Gli obiettivi della missione sono controversi. L’intenzione era di reclutare informatori che potessero compiere azioni di sabotaggio. Grande interesse di al-Husayni era fomentare disordini tra la popolazione musulmana e la comunità ebraica. Alcuni storici israeliani hanno sostenuto che si volesse avvelenare il sistema idrico di Tel Aviv, ma non sono state trovate prove in tal senso, né indicazioni negli archivi britannici o tedeschi.
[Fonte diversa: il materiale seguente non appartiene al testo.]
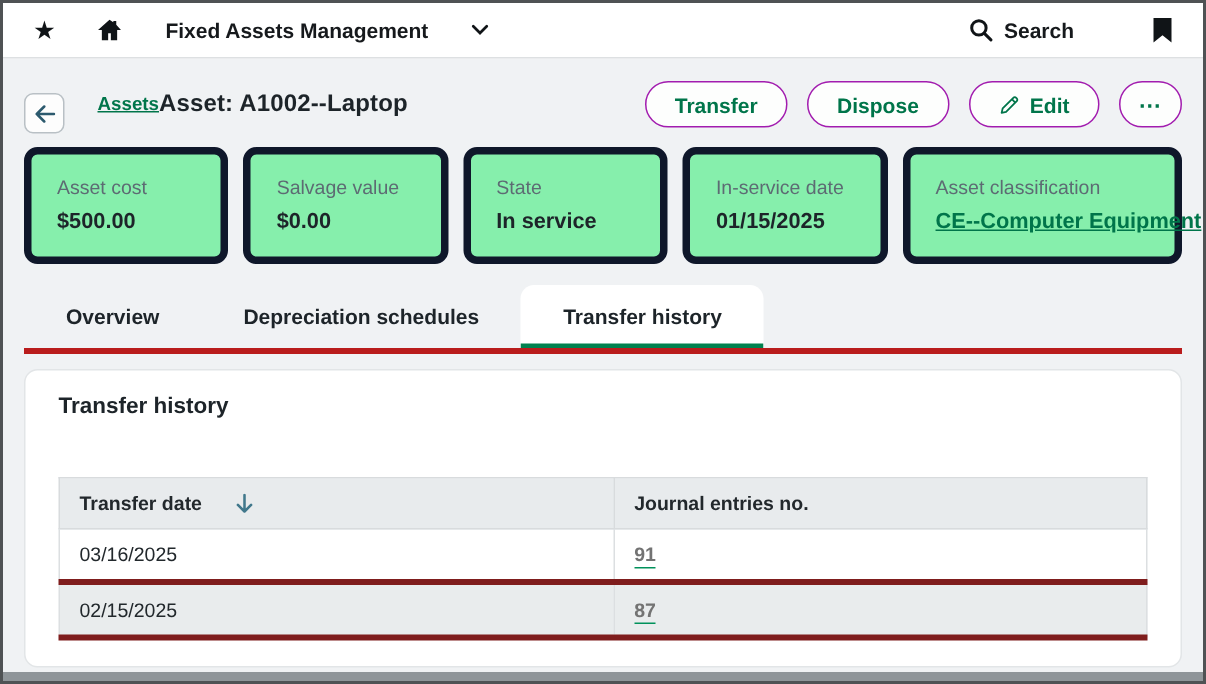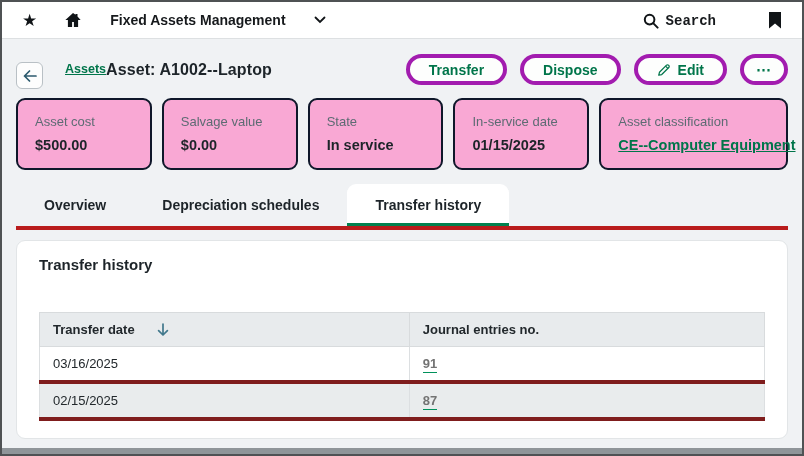--- a/index.html
+++ b/index.html
@@ -18,7 +18,7 @@
   .home-wrap { margin-left:27px; }
   .app-switcher { display:flex; align-items:center; margin-left:28px; gap:28px; cursor:pointer; }
   .app-title { font-size:14px; font-weight:bold; color:#16191c; }
-  .topbar-right { margin-left:auto; display:flex; align-items:flex-end;font-family:Liberation Mono, monospace; }
+  .topbar-right { margin-left:auto; display:flex; align-items:center; }
   .search-group { display:flex; align-items:center; gap:7px; cursor:pointer; }
   .search-label { font-size:14px; font-weight:bold; color:#16191c; }
   .bookmark-wrap { margin-left:52px; }

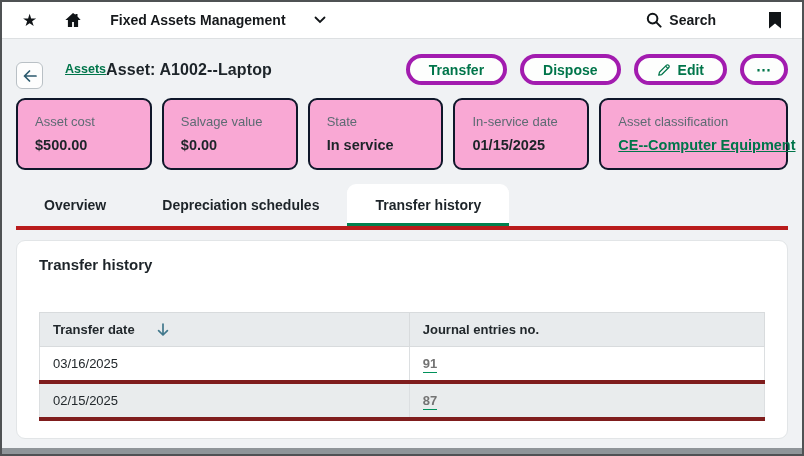--- a/index.html
+++ b/index.html
@@ -43,7 +43,7 @@
   .pill-btn {
     display:flex; align-items:center; justify-content:center; gap:7px;
     height:31px; padding:0 19px; background:#fdfefd;
-    border:4px solid #a21caf; border-radius:16px;
+    border:1px solid #a21caf; border-radius:16px;
     font-size:14px; font-weight:bold; color:#00754a; cursor:pointer;
   }
   .pill-btn.more { padding:0 12px; font-size:15px; letter-spacing:1px; }

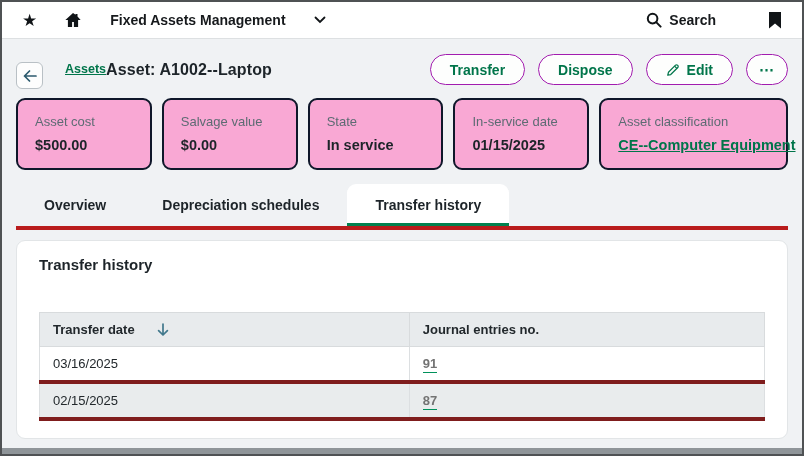--- a/index.html
+++ b/index.html
@@ -51,7 +51,7 @@
   
   .cards-row { display:flex; gap:10px; margin-top:9px; }
   .card {
-    background:#f9a8d4; border:2px solid #0f172a; border-radius:9px;
+    background:#86efac; border:5px solid #0f172a; border-radius:9px;
     padding:14px 17px 15px; flex:1 1 0; min-width:0;
   }
   .card.wide { flex:1.54 1 0; }

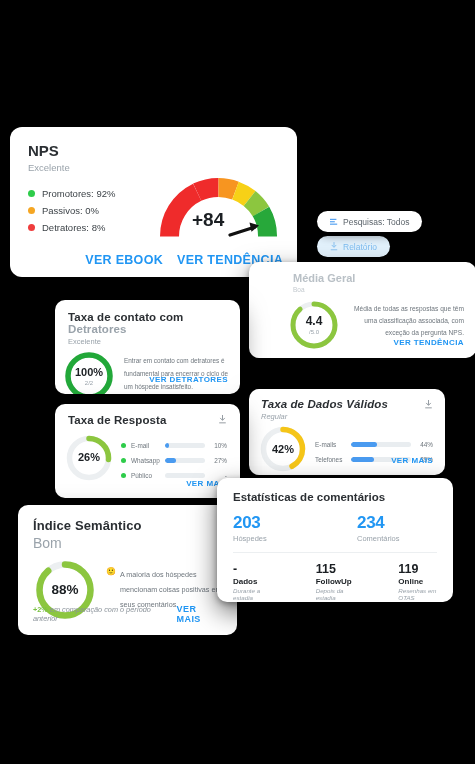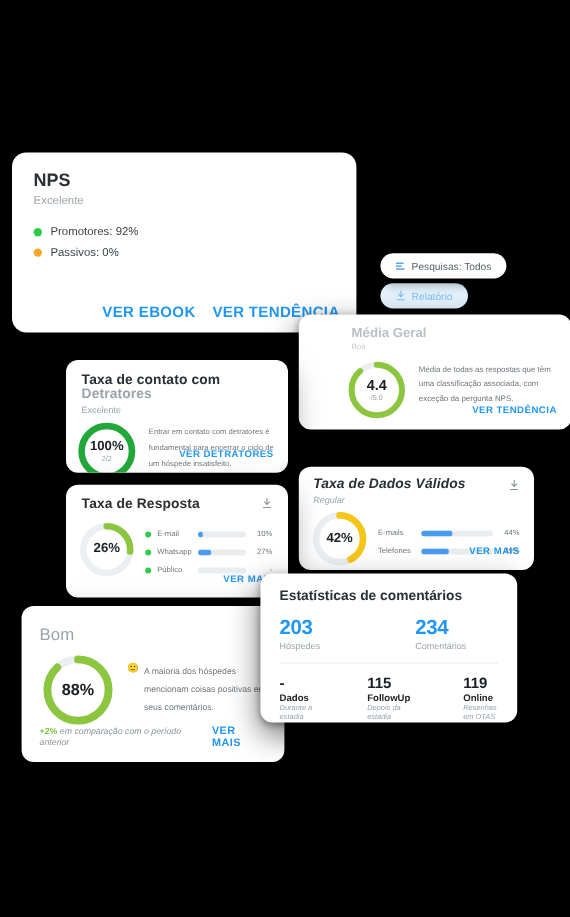--- a/index.html
+++ b/index.html
@@ -118,6 +118,10 @@
           <span class="dot" style="background:#f5a623"></span>
           <span>Passivos: 0%</span>
         </div>
+        <div class="legend-row">
+          <span class="dot" style="background:#ef3d3d"></span>
+          <span>Detratores: 8%</span>
+        </div>
       </div>
     </div>
 

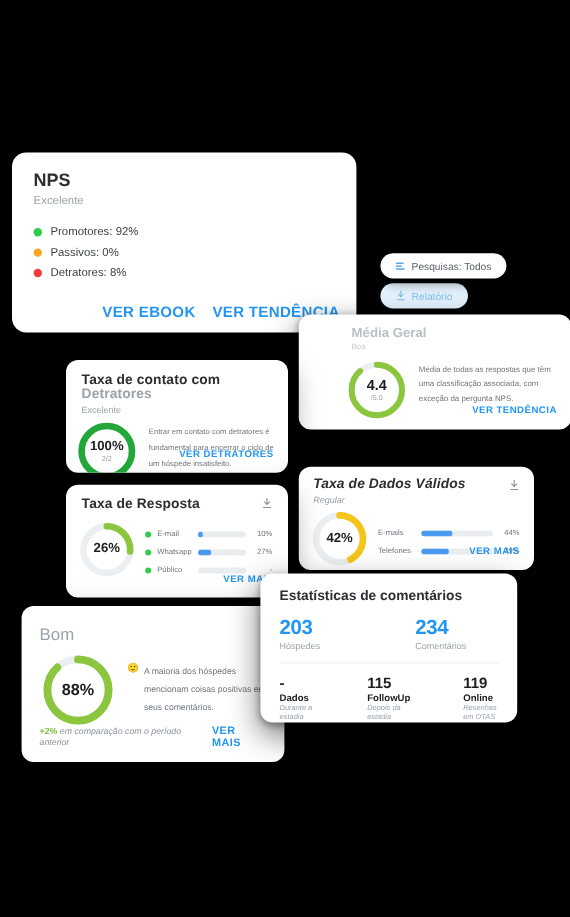--- a/index.html
+++ b/index.html
@@ -125,6 +125,21 @@
       </div>
     </div>
 
+    <div class="gauge-wrap">
+      <svg width="125" height="72" viewBox="0 0 125 72">
+        <g fill="none" stroke-width="19">
+          <path d="M13.5 63.5 A49 49 0 0 1 41.2 19.2" stroke="#ef2b2b"></path>
+          <path d="M41.2 19.2 A49 49 0 0 1 62.5 14.5" stroke="#ef2b2b"></path>
+          <path d="M62.5 14.5 A49 49 0 0 1 79.5 17.6" stroke="#f79520"></path>
+          <path d="M79.5 17.6 A49 49 0 0 1 93.6 25.5" stroke="#f7d117"></path>
+          <path d="M93.6 25.5 A49 49 0 0 1 105 38.5" stroke="#8cc63f"></path>
+          <path d="M105 38.5 A49 49 0 0 1 111.5 63.5" stroke="#27a83a"></path>
+        </g>
+        <path d="M74 62 L99 54" stroke="#111" stroke-width="3.2" fill="none" stroke-linecap="round"></path>
+        <path d="M103 52.4 L93.5 49.5 L95.5 58.8 Z" fill="#111"></path>
+      </svg>
+      <div class="gauge-val">+84</div>
+    </div>
 
     <div class="nps-actions">
       <span class="big-link">VER EBOOK</span>

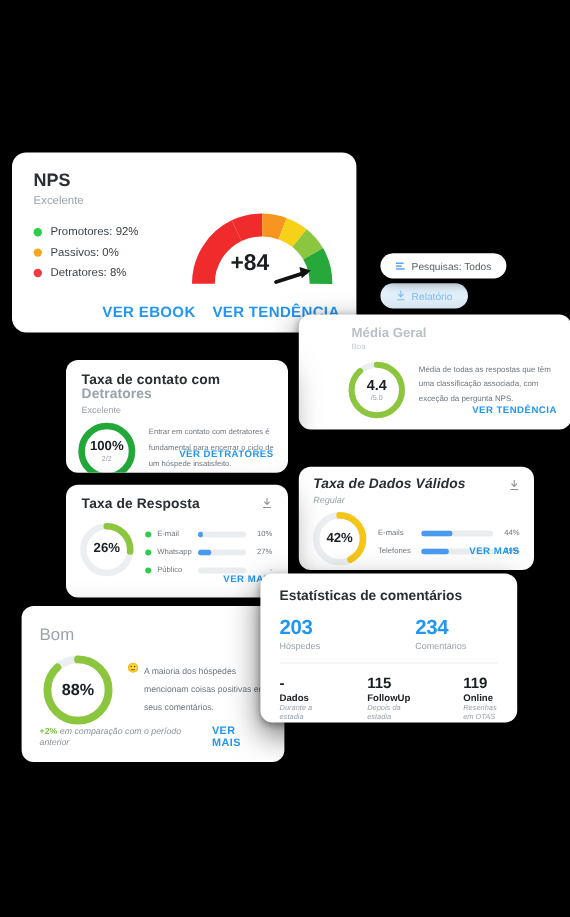--- a/index.html
+++ b/index.html
@@ -41,7 +41,7 @@
   #media-card .pad{padding:10px 12px 0 13px;}
   #media-card .t{font-size:11px;font-weight:bold;color:#b9c0c6;}
   #media-card .s{font-size:6.5px;color:#c3c9ce;margin-top:2px;}
-  .md-body{display:flex;align-items:flex-start;padding:6px 12px 0 8px;}
+  .md-body{display:flex;align-items:flex-start;padding:6px 12px 0 8px;text-align:right;}
   .md-text{font-size:6.6px;line-height:1.85;color:#6e767d;padding-top:4px;}
   #media-card .foot{position:absolute;right:12px;bottom:9px;}
 

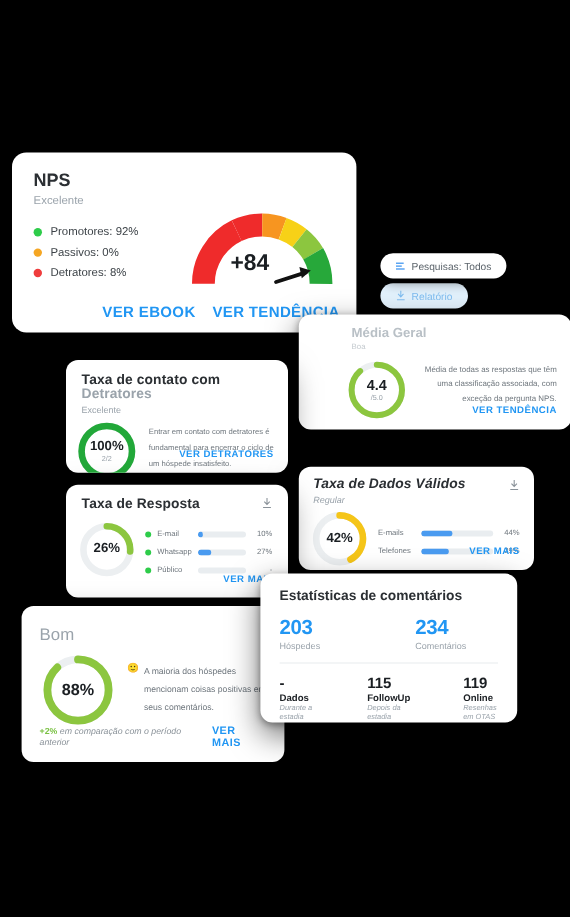--- a/index.html
+++ b/index.html
@@ -80,7 +80,7 @@
   .cmp b{color:#7ac143;font-style:normal;}
 
   
-  #stats-card{left:217px;top:478px;width:214px;height:124px;}
+  #stats-card{left:217px;top:478px;width:236px;height:124px;}
   #stats-card .pad{padding:13px 16px 0 16px;}
   #stats-card .t{font-size:11.5px;font-weight:bold;color:#2b2f33;}
   .stat-grid{display:flex;padding:10px 16px 0 16px;gap:44px;}

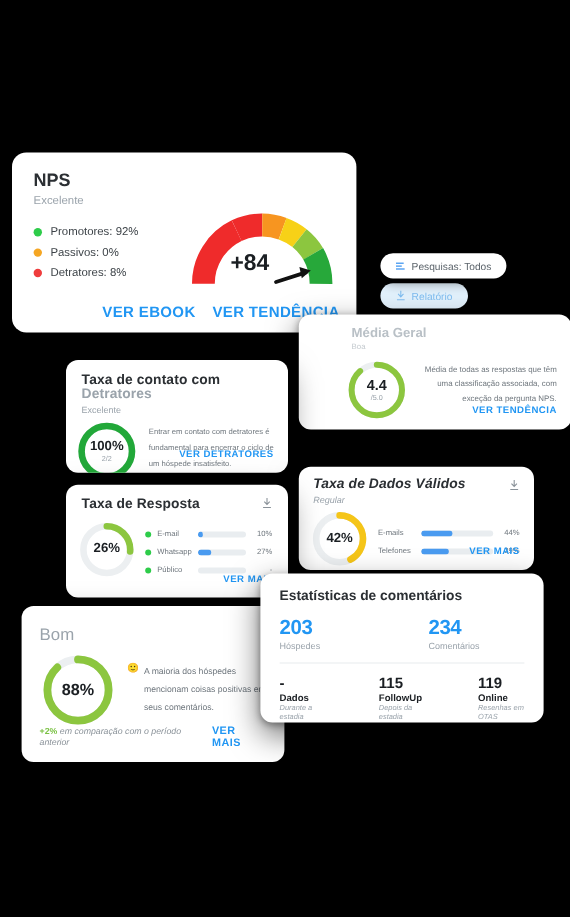--- a/index.html
+++ b/index.html
@@ -302,6 +302,7 @@
 
   <div class="card" id="sem-card">
     <div class="pad">
+      <div class="c-title" style="font-size:13px">Índice Semântico</div>
       <div class="c-sub" style="font-size:14px">Bom</div>
     </div>
     <div class="sem-body">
Atlas fallì fin dall’inizio. Il lancio venne fatto su coordinate sbagliate, mettendo in allarme le forze di sicurezza. Gli abitanti del posto, che secondo al-Husayni avrebbero dato il loro appoggio, si rifiutarono di collaborare. Wiedland, Frank e Latif furono arrestati dopo una caccia all’uomo durata alcuni giorni. Deininger rimase latitante fino al 1946 e Salamah, che atterrando si era rotto una caviglia, fu il solo a non essere rintracciato. Gli interrogatori ricostruirono le fasi dell’operazione e quali organizzazioni fossero coinvolte (il Sicherheitsdienst, servizio segreto delle SS agli ordini del generale Walter Schellenberg, che a una cena organizzata dal Muftì aveva affermato: “Sono entusiasta di incontrare personalmente il Muftì e mi auguro che questa missione si concluda con successo e con essa gli Arabi possano realizzare il loro desiderio di liberarsi per sempre del pericolo ebraico”).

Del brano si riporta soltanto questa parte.